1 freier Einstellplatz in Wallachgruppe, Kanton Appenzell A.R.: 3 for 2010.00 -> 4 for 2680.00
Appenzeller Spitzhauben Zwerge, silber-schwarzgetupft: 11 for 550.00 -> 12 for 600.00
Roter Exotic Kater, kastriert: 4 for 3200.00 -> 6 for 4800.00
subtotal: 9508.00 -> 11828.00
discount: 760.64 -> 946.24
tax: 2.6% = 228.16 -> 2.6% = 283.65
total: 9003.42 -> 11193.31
...
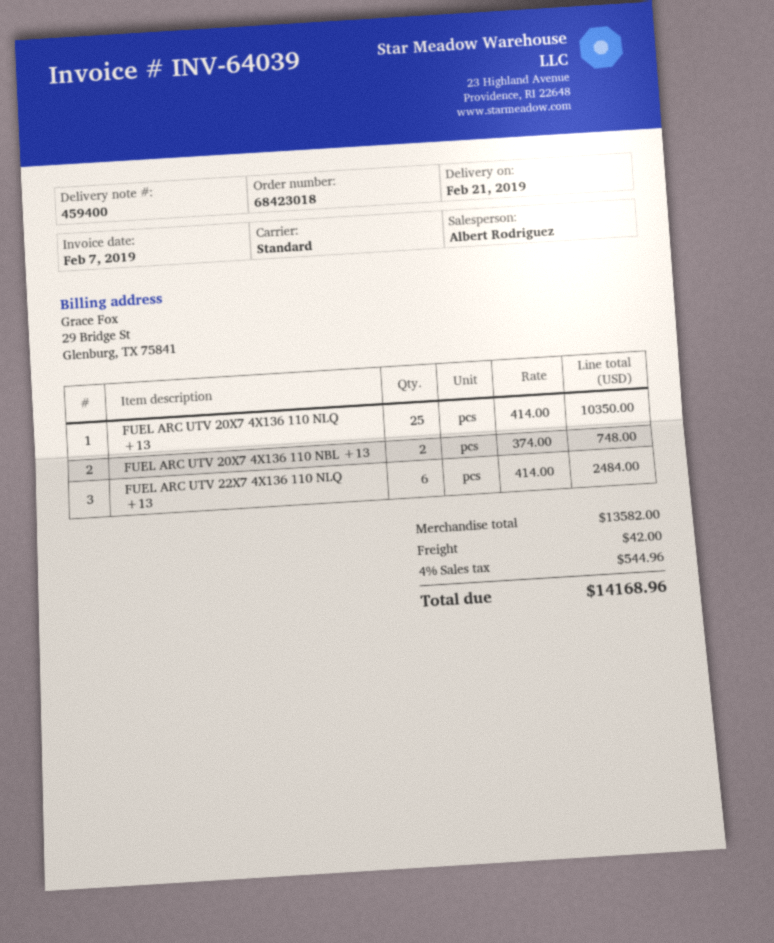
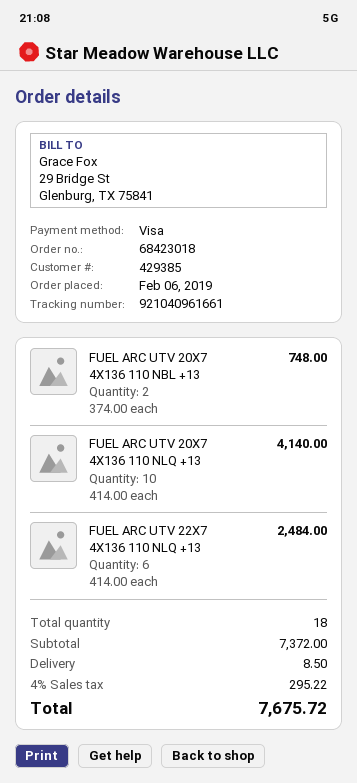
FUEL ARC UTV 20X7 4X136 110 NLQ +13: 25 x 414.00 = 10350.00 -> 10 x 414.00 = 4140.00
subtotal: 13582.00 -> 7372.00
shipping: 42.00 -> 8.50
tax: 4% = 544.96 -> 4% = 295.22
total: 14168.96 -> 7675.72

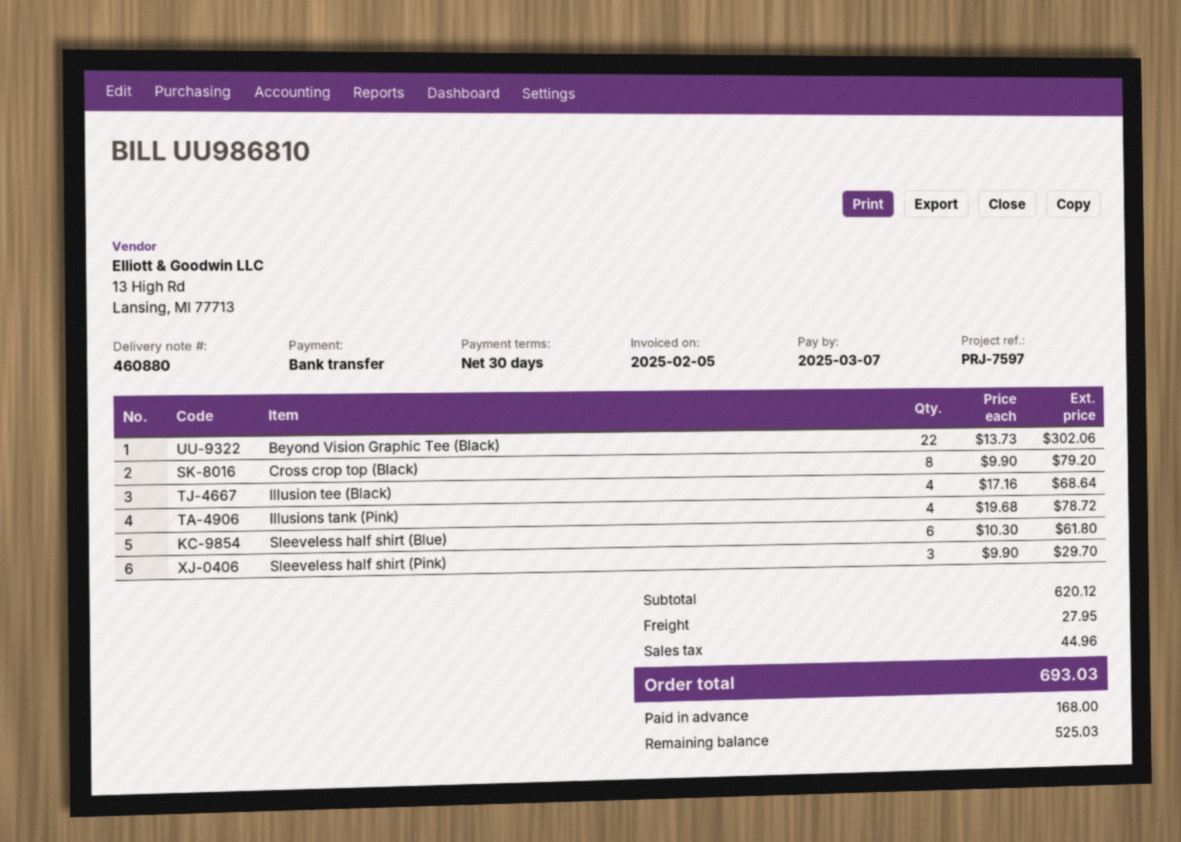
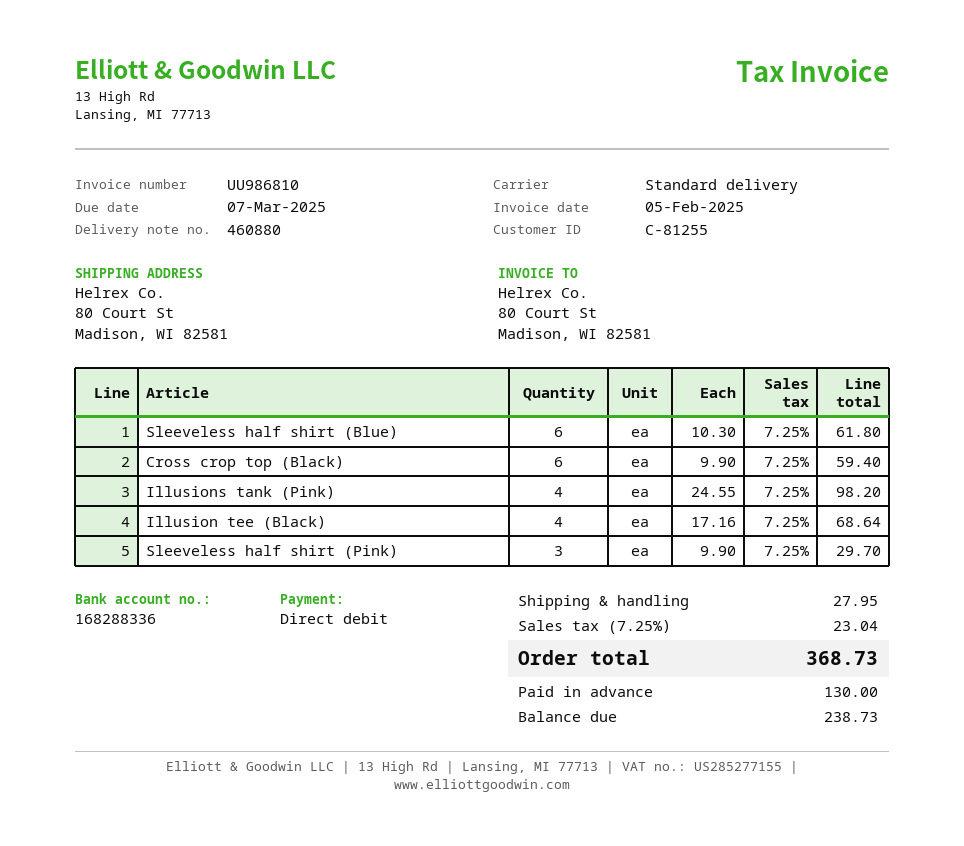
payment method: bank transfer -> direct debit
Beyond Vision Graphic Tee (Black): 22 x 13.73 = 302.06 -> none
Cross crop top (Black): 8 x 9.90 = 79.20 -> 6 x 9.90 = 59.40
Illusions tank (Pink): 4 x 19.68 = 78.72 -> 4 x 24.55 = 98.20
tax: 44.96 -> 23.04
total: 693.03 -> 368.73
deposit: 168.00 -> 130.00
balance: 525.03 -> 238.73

EXERCISE:
Write out word for word the lines above that run from the one with "FUEL ARC UTV" to the one with "balance: 525.03 -> 238.73". Include both end lines; exclude the images.

TASK ANSWER:
FUEL ARC UTV 20X7 4X136 110 NLQ +13: 25 x 414.00 = 10350.00 -> 10 x 414.00 = 4140.00
subtotal: 13582.00 -> 7372.00
shipping: 42.00 -> 8.50
tax: 4% = 544.96 -> 4% = 295.22
total: 14168.96 -> 7675.72

payment method: bank transfer -> direct debit
Beyond Vision Graphic Tee (Black): 22 x 13.73 = 302.06 -> none
Cross crop top (Black): 8 x 9.90 = 79.20 -> 6 x 9.90 = 59.40
Illusions tank (Pink): 4 x 19.68 = 78.72 -> 4 x 24.55 = 98.20
tax: 44.96 -> 23.04
total: 693.03 -> 368.73
deposit: 168.00 -> 130.00
balance: 525.03 -> 238.73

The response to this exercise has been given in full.